**Assignment**
Write out the lines starting at the one that holds "[153,280,290,295] SwiftGen --update" and ending with the final line of the data, exactly and with no others.
── Provided material ──
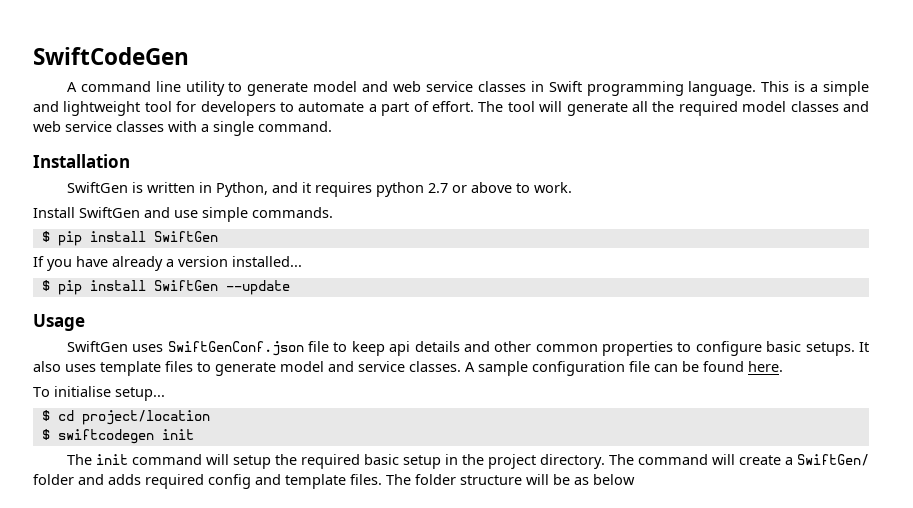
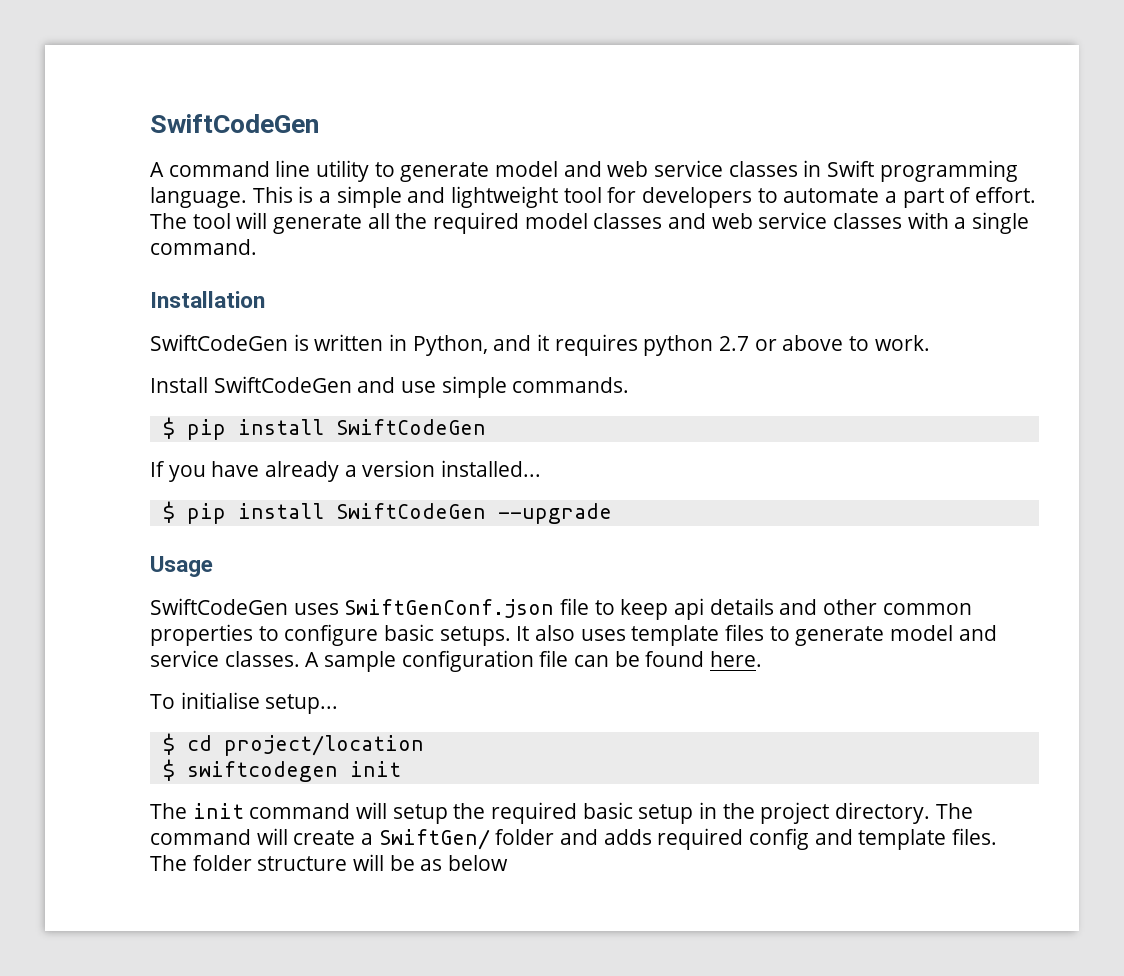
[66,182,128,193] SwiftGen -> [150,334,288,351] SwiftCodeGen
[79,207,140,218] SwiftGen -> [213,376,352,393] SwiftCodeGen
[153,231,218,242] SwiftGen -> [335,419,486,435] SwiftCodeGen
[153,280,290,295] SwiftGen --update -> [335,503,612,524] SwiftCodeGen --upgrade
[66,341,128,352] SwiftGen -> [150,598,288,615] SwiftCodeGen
───
**Output below**
[153,280,290,295] SwiftGen --update -> [335,503,612,524] SwiftCodeGen --upgrade
[66,341,128,352] SwiftGen -> [150,598,288,615] SwiftCodeGen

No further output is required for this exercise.